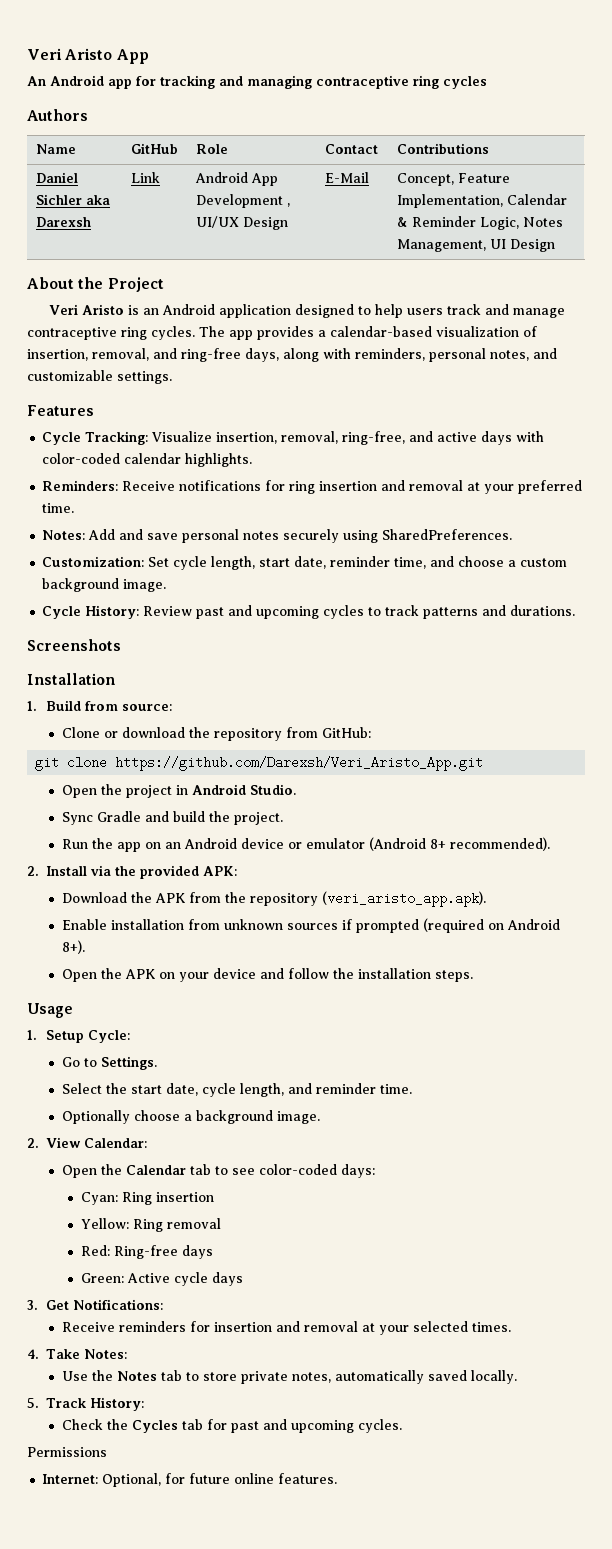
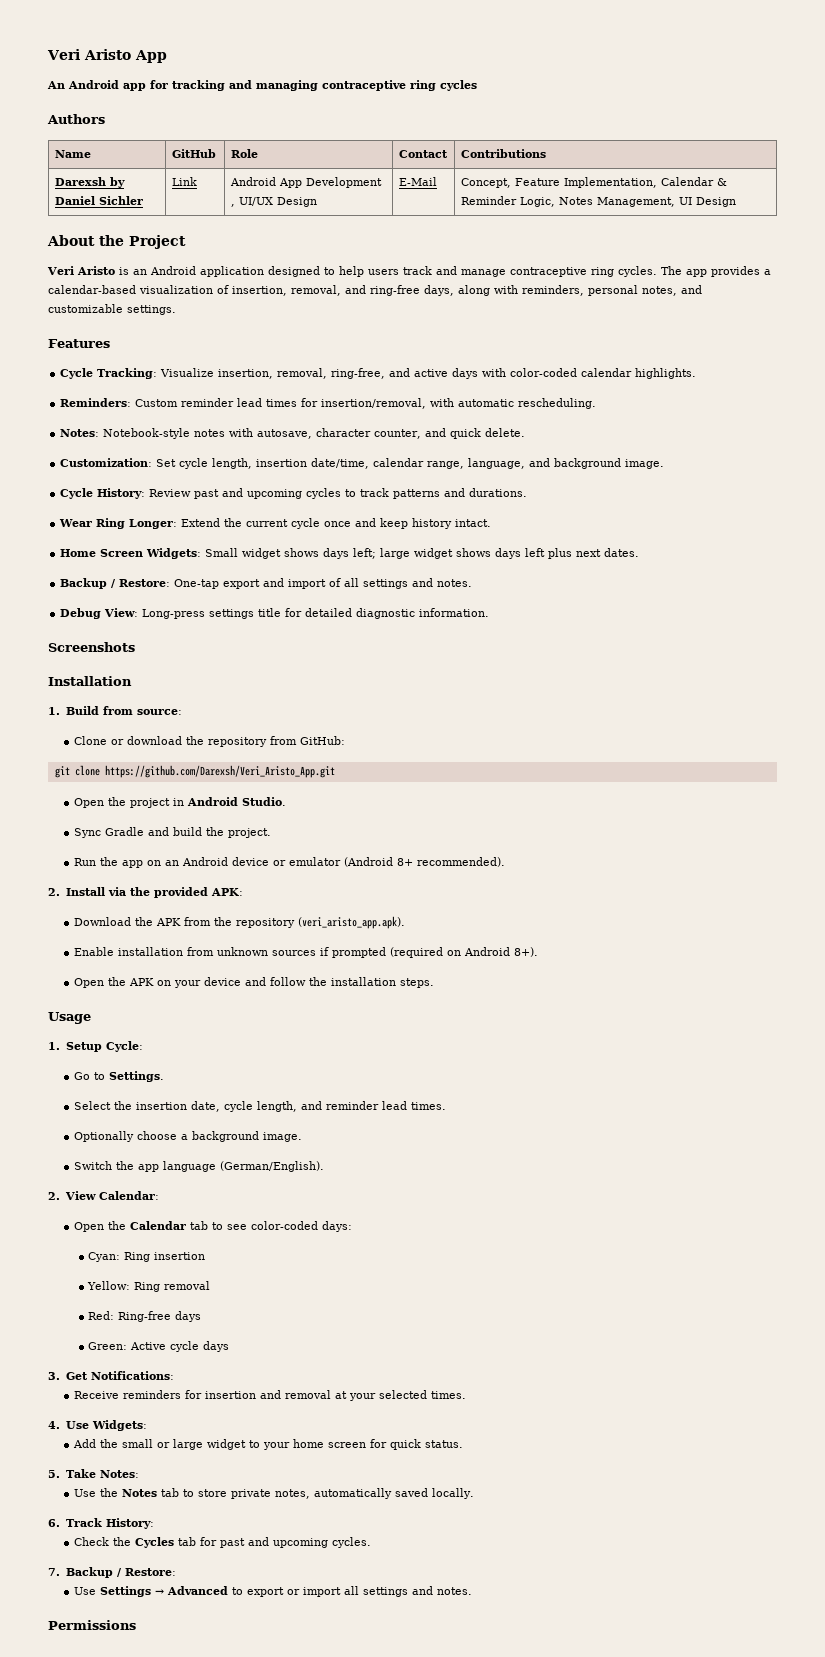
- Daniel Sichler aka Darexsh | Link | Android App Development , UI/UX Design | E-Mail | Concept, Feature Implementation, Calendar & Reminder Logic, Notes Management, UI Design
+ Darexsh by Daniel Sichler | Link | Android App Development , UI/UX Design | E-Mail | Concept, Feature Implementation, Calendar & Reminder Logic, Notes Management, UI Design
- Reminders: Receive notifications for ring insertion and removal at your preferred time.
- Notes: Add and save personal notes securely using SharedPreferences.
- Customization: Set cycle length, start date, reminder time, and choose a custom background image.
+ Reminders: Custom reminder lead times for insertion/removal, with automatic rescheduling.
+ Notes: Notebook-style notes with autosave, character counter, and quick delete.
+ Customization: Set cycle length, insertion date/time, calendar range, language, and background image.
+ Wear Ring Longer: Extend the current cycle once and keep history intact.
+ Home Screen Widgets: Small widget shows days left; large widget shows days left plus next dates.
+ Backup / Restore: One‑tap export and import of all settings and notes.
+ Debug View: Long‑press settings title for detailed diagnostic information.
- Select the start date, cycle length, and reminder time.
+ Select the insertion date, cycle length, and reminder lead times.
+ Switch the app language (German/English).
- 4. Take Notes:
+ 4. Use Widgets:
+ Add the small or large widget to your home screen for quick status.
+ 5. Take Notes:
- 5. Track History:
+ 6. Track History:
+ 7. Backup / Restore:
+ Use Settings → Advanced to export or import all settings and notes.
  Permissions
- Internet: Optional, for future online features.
○ ○ ○ ○ ○ ○ ○
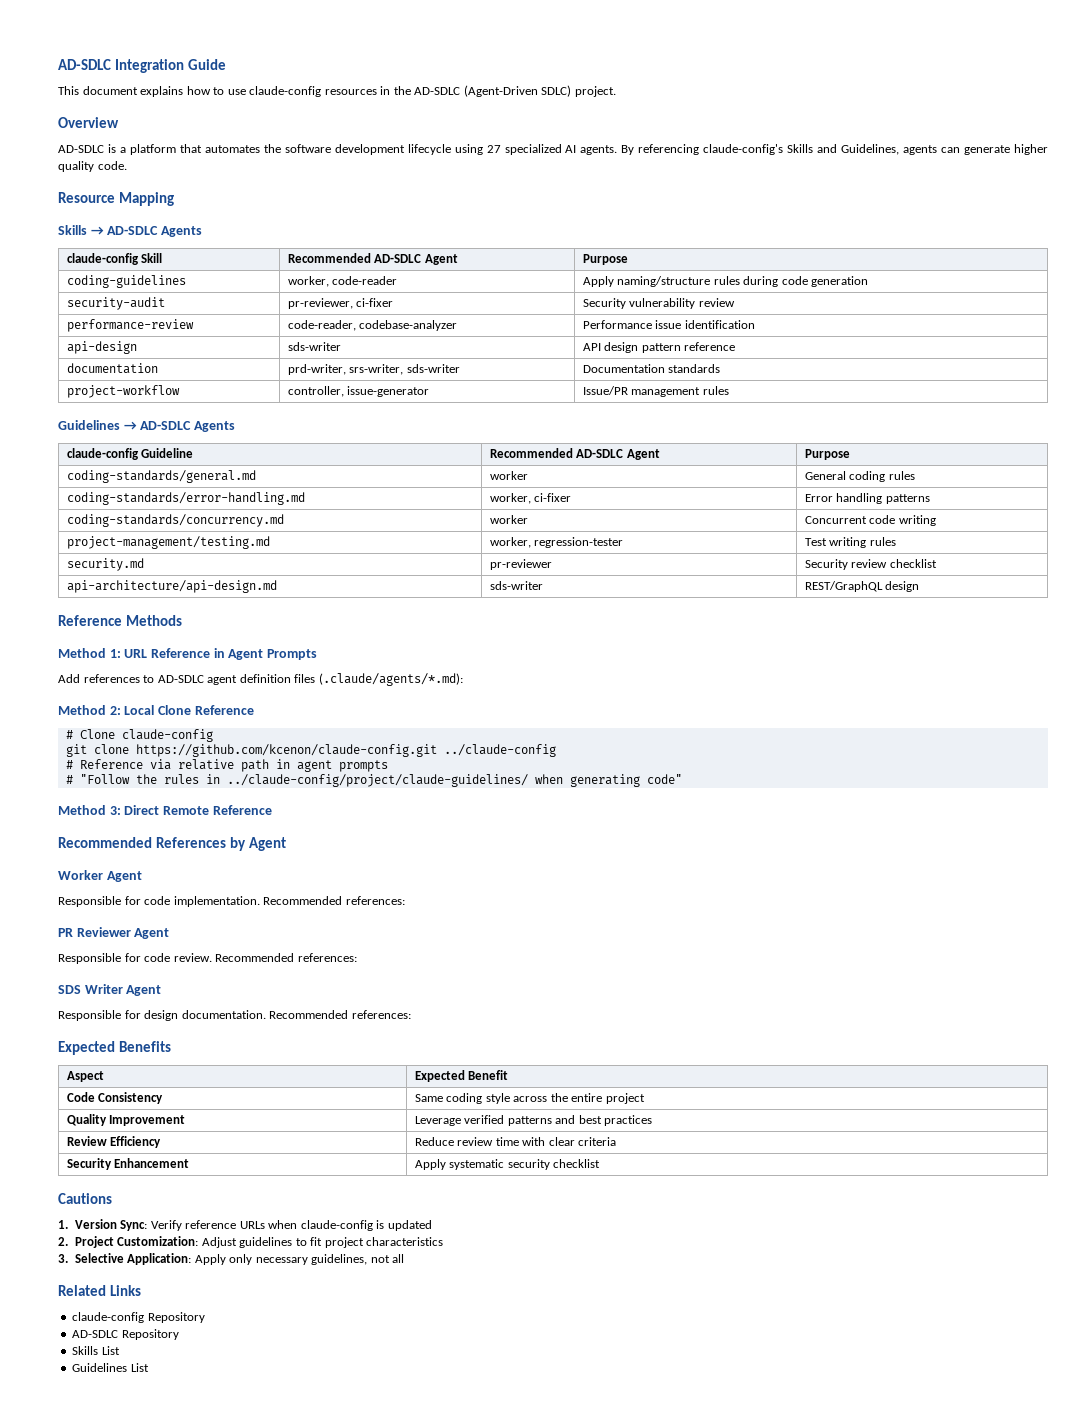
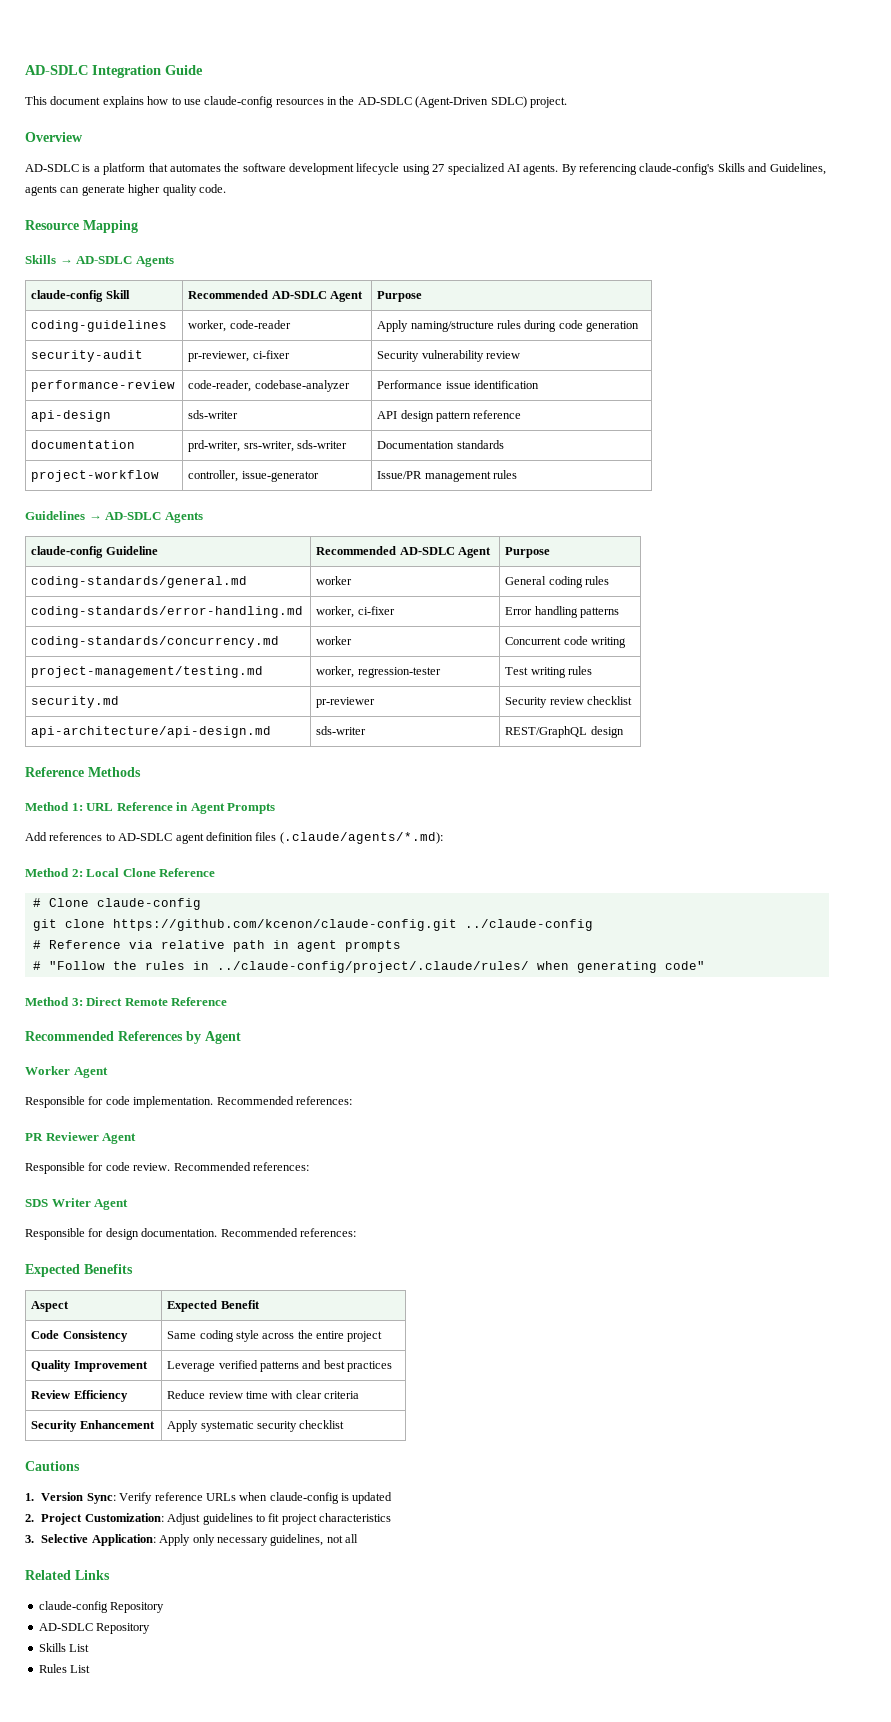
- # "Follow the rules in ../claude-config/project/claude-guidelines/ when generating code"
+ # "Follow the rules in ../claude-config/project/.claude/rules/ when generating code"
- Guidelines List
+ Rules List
○ ○ ○ ○ ○ ○ ○
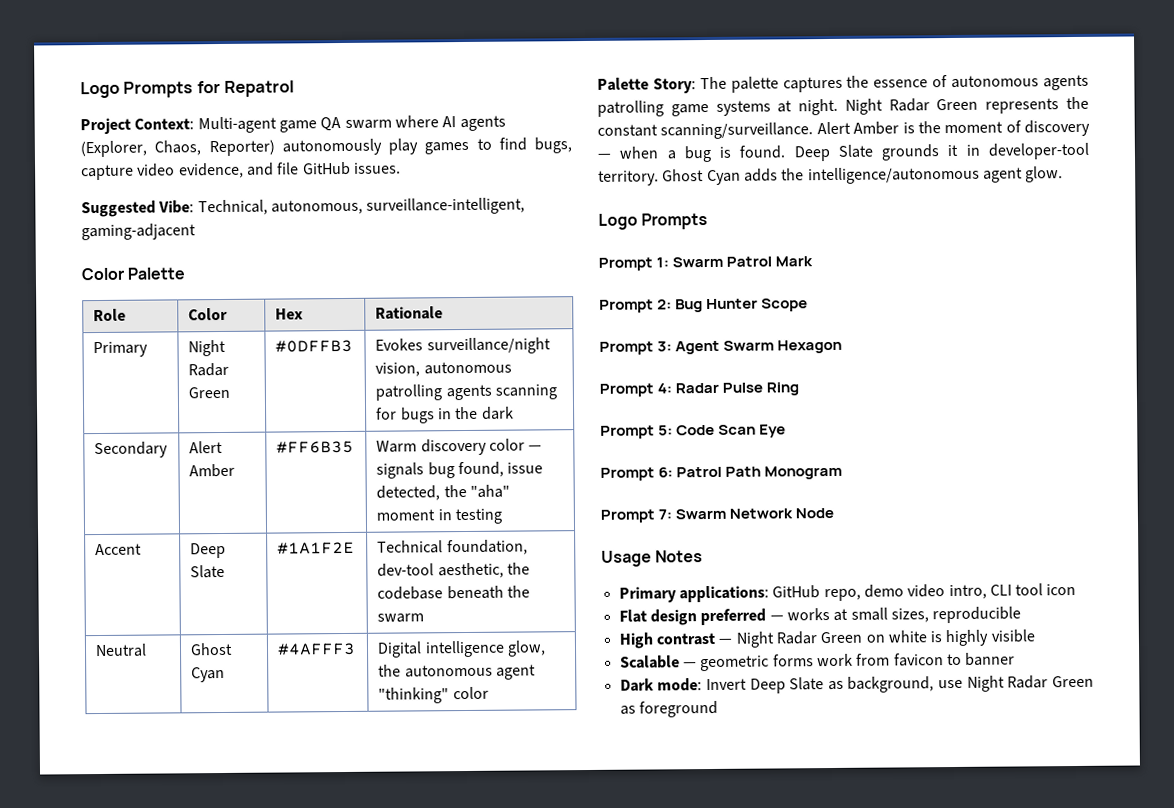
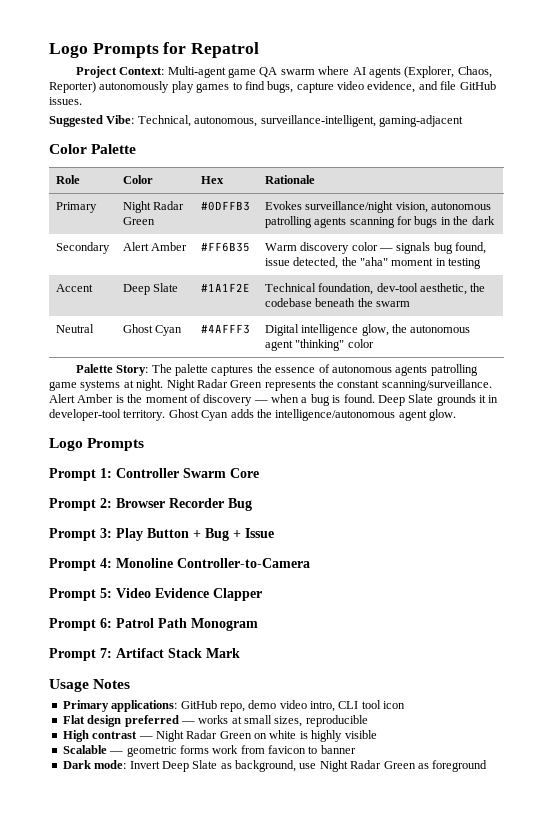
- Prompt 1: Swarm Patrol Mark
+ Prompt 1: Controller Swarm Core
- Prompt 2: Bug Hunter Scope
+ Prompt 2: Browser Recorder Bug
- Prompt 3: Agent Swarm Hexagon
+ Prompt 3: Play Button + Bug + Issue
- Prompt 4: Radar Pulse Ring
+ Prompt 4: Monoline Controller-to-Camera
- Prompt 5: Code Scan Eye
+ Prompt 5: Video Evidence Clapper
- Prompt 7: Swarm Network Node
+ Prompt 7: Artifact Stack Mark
○ ○ ○ ○ ○ ○ ○
Within the records above, count the lines that hold the word "Darexsh" and give only that number.

§ **Exercise output**
2